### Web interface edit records
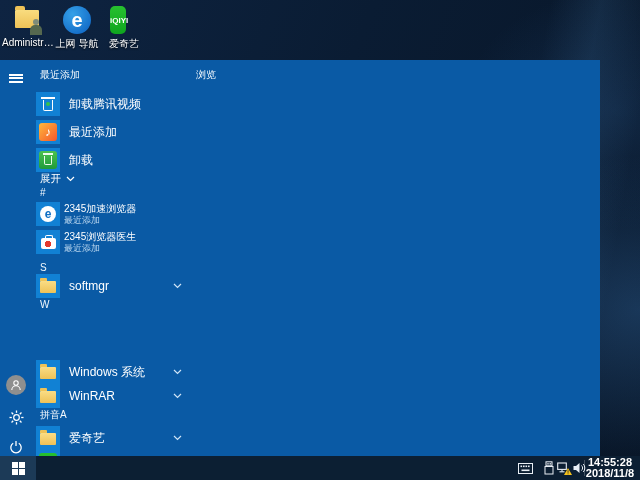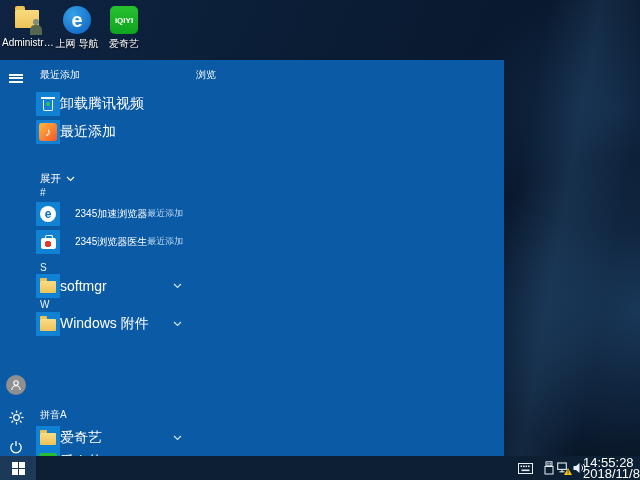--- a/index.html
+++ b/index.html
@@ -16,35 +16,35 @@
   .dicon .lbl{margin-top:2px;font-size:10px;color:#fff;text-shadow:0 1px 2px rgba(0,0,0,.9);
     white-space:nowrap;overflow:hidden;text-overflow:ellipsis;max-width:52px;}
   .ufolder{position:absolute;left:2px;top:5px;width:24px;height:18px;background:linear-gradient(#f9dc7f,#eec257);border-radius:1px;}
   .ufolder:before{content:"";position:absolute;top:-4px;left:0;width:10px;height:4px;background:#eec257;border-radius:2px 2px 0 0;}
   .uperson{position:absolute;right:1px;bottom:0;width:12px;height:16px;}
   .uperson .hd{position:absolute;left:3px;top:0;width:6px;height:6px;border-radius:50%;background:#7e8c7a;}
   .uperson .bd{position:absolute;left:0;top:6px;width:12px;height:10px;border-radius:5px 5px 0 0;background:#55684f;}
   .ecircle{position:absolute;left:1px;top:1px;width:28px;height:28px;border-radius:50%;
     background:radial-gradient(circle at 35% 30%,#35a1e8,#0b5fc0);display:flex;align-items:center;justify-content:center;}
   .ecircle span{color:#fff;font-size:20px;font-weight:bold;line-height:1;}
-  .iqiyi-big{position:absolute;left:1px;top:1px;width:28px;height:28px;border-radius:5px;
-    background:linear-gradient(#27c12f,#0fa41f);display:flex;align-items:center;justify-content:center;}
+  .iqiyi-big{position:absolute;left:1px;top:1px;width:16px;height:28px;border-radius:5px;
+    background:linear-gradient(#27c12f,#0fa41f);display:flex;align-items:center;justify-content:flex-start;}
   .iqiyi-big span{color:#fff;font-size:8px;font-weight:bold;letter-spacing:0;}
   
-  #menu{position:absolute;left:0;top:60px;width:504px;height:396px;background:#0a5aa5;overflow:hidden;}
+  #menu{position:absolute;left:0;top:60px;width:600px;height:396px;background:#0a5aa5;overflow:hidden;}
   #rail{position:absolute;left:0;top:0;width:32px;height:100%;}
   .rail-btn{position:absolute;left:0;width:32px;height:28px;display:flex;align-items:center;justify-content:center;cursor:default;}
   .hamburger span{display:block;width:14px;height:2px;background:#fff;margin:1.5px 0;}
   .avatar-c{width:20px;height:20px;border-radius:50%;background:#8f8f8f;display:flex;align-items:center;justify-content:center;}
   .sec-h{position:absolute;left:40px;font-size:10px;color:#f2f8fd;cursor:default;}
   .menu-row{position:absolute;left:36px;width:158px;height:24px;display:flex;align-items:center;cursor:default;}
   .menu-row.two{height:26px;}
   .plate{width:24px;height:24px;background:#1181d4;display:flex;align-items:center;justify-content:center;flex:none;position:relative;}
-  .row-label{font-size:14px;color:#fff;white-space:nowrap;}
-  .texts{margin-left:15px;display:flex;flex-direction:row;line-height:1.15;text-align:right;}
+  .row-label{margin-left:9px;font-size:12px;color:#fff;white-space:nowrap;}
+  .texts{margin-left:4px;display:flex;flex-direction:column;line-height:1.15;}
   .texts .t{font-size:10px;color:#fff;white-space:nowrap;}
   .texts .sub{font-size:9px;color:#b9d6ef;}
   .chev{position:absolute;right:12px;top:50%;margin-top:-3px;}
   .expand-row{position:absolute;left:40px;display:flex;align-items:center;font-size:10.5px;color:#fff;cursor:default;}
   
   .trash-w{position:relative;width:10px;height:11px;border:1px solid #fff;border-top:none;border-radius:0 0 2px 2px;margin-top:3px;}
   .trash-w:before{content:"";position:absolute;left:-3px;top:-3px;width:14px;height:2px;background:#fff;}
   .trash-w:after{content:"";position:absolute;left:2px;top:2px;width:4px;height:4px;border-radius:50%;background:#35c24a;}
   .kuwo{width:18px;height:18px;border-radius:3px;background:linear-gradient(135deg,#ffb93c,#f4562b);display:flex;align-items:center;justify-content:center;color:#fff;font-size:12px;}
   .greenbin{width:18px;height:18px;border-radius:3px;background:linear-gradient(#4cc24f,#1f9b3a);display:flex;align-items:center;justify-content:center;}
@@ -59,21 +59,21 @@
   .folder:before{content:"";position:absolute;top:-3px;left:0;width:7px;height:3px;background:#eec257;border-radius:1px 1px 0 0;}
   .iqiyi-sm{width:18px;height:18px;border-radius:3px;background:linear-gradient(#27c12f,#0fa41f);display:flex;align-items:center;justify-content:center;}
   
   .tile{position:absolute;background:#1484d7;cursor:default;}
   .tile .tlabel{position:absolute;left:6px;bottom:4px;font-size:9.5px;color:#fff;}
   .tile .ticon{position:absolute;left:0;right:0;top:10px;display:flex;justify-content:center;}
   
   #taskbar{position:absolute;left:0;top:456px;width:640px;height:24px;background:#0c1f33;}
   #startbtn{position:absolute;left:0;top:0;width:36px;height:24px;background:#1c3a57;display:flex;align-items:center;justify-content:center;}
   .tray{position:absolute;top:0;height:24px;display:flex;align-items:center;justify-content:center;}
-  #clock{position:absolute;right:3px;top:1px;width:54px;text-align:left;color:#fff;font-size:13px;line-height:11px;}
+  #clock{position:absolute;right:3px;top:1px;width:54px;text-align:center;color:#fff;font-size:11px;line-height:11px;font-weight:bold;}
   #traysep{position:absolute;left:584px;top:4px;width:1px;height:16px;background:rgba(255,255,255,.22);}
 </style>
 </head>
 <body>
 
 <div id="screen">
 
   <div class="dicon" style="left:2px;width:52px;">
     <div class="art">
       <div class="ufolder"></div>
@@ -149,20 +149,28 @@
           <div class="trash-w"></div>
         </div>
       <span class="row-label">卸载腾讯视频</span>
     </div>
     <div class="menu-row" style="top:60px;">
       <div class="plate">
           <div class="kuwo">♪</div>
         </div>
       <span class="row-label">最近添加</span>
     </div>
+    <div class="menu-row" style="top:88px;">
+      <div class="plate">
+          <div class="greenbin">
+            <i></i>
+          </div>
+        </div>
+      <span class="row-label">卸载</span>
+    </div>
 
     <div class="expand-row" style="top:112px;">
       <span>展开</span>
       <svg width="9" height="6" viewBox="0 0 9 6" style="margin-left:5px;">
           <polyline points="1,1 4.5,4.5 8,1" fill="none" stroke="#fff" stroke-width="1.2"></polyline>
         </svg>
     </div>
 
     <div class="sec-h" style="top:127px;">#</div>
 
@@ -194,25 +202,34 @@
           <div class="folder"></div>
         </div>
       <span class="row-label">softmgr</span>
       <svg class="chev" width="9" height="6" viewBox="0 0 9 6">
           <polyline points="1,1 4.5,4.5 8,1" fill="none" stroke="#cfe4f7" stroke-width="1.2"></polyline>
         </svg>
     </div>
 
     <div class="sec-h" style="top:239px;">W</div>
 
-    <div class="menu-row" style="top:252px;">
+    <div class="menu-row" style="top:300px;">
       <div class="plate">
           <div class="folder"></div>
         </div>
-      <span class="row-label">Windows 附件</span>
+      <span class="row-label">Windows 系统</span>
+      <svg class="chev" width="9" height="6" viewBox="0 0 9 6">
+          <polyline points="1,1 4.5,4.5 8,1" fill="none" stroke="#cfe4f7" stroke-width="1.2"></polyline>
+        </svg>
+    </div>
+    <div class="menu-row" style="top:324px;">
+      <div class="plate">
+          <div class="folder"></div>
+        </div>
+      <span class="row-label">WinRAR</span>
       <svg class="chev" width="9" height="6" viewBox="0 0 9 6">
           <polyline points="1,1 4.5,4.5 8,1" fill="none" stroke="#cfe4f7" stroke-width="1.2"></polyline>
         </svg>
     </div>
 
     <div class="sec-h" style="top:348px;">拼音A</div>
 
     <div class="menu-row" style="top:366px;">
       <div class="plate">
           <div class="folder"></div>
==
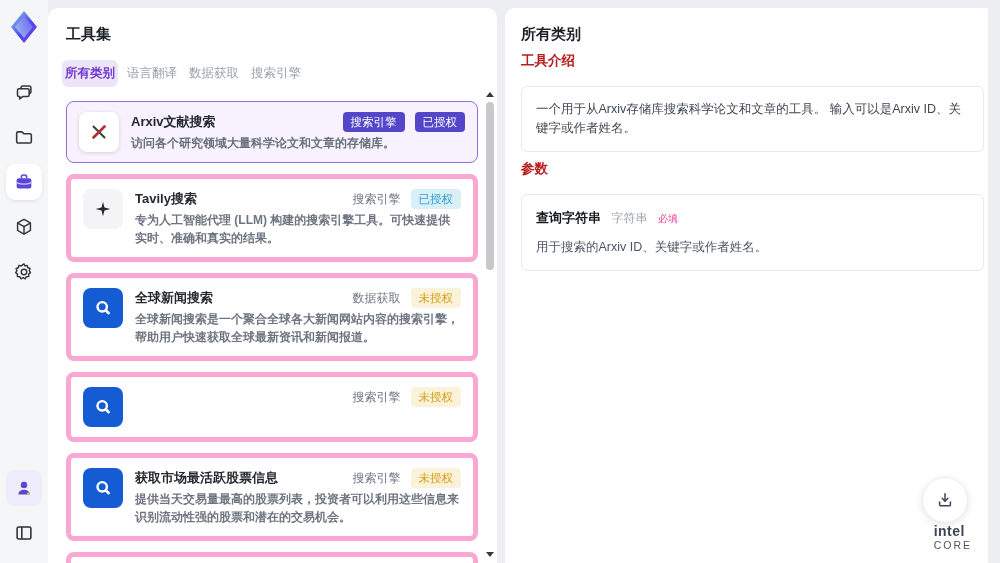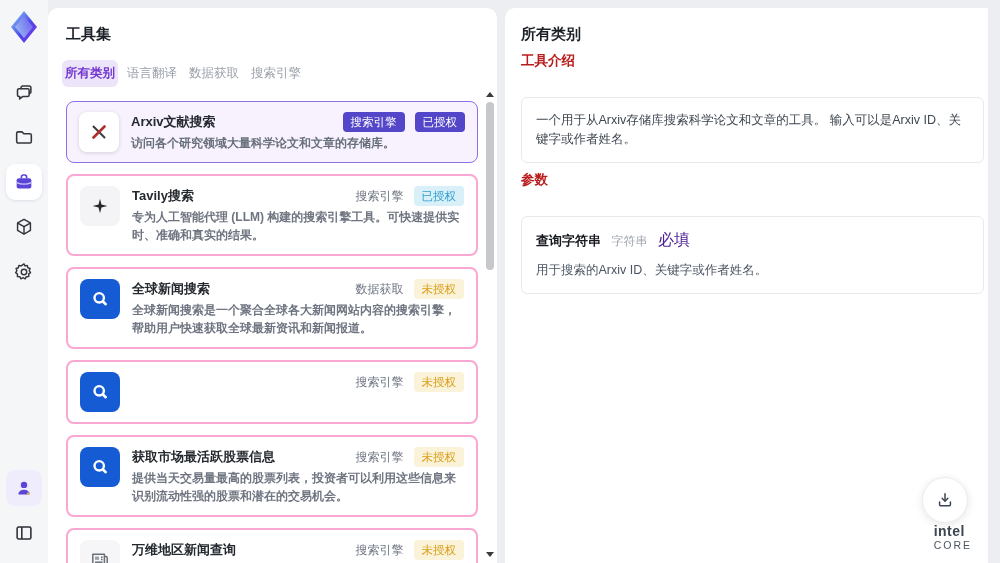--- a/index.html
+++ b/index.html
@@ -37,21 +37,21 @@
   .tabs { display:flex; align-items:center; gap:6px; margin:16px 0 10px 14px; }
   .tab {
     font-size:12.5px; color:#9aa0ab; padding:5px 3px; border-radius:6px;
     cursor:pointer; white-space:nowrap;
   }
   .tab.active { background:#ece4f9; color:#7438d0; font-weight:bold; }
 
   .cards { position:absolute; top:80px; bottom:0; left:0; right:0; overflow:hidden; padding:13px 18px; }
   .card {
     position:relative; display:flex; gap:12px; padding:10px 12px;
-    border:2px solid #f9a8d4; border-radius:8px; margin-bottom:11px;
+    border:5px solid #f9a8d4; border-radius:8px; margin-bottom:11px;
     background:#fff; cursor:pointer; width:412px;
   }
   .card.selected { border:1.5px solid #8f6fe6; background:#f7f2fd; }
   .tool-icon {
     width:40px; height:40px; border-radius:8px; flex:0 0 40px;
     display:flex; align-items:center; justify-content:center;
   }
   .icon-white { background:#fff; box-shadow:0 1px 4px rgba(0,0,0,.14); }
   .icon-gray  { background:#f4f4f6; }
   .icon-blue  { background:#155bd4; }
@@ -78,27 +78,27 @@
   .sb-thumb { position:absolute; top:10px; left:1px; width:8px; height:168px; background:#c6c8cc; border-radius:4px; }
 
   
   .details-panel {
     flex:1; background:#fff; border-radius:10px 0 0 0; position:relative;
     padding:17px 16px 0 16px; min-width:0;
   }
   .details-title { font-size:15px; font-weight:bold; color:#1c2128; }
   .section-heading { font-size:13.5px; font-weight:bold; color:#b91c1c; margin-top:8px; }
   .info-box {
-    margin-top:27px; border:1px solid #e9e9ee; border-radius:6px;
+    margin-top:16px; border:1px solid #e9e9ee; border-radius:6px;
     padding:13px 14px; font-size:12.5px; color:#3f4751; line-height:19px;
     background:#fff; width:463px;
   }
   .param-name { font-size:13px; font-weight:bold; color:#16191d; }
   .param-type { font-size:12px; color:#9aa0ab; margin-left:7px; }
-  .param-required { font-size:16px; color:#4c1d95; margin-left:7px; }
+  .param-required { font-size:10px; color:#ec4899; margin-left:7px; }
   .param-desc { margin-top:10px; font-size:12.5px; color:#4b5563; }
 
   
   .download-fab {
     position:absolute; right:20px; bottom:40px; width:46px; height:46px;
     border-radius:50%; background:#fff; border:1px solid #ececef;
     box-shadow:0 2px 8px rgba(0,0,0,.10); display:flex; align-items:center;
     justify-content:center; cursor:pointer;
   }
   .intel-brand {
--
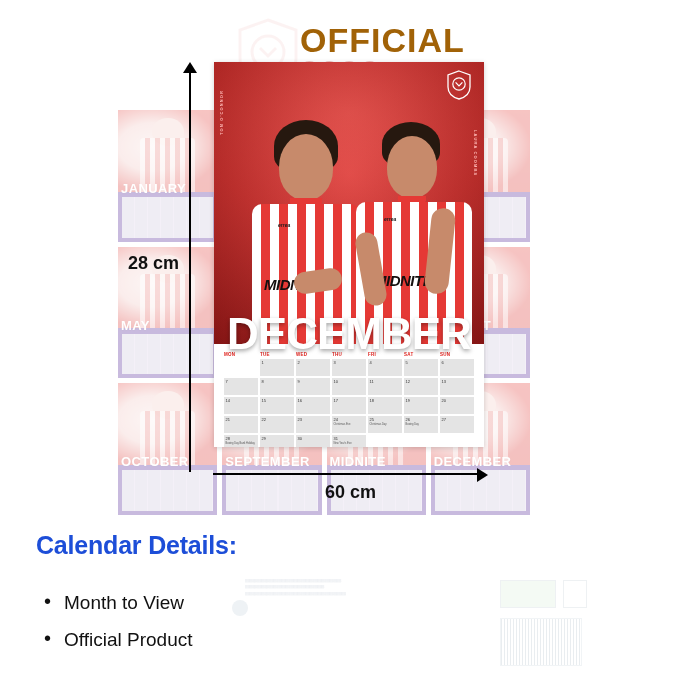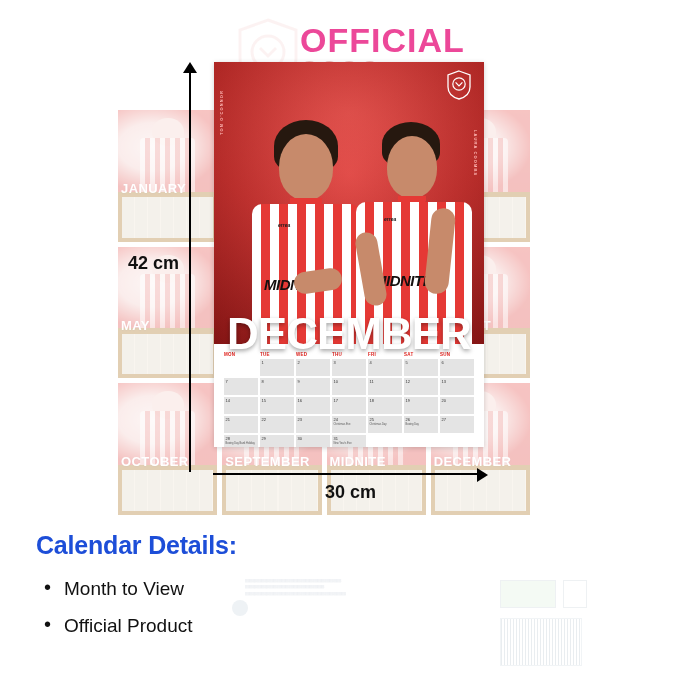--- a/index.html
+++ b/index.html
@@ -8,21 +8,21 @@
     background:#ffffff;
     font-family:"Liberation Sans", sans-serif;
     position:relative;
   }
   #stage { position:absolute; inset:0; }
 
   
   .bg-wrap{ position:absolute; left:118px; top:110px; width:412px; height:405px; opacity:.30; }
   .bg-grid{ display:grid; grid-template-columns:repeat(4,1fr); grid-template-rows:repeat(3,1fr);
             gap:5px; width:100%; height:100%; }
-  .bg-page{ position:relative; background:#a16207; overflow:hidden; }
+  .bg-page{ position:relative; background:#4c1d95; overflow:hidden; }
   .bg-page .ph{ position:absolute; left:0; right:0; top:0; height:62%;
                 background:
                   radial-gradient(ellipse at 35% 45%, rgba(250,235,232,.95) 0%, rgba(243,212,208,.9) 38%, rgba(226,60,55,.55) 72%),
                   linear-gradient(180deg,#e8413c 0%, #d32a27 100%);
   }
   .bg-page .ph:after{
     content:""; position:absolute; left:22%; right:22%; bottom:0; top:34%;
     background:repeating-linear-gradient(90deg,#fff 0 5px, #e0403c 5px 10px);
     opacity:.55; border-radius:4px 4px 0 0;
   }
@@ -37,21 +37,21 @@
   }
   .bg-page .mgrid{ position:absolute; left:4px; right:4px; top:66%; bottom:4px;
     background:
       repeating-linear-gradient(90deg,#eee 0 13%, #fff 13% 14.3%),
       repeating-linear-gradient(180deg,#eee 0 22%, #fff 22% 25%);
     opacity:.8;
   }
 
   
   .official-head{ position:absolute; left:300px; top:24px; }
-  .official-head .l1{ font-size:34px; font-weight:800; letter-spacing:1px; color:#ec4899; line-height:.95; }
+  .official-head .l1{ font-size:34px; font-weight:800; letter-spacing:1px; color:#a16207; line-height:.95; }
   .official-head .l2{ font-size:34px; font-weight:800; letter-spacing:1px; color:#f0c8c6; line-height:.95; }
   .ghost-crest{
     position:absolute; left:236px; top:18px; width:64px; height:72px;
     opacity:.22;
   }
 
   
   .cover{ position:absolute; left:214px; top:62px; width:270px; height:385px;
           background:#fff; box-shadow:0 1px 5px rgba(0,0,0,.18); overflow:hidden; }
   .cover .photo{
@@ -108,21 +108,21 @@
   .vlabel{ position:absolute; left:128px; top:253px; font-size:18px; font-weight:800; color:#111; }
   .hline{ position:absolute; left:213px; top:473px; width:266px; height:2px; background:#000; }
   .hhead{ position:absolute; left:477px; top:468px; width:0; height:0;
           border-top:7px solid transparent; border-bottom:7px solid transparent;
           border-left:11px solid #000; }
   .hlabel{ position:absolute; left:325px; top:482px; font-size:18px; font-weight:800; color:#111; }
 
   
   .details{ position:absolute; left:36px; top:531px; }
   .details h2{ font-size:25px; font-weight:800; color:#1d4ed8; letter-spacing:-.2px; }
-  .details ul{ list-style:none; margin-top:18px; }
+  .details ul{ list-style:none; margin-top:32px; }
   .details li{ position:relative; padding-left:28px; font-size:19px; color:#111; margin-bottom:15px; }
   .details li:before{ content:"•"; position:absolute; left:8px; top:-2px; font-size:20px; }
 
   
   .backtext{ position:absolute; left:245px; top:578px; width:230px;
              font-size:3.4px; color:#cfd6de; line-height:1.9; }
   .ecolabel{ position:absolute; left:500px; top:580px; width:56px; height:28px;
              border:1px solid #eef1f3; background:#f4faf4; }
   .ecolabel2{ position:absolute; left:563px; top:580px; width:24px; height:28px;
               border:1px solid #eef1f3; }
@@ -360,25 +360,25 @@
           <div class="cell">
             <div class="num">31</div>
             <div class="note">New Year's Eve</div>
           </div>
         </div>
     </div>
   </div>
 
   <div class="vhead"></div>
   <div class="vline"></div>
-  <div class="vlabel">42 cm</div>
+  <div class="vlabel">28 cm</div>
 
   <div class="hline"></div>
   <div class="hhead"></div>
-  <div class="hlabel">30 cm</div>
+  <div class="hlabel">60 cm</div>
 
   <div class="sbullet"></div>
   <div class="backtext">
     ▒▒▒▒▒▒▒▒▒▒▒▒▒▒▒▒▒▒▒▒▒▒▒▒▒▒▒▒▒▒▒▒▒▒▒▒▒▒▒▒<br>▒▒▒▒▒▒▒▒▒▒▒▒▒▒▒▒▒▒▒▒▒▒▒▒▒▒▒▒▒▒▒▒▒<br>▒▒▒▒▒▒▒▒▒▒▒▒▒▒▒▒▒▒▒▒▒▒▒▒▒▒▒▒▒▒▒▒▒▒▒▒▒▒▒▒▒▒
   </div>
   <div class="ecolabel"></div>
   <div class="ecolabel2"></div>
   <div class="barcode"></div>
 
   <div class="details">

### TRY IT
Looking only at the data above, say how many of its lines contain the string "tile", and nothing more.

### RESPONSE BELOW
3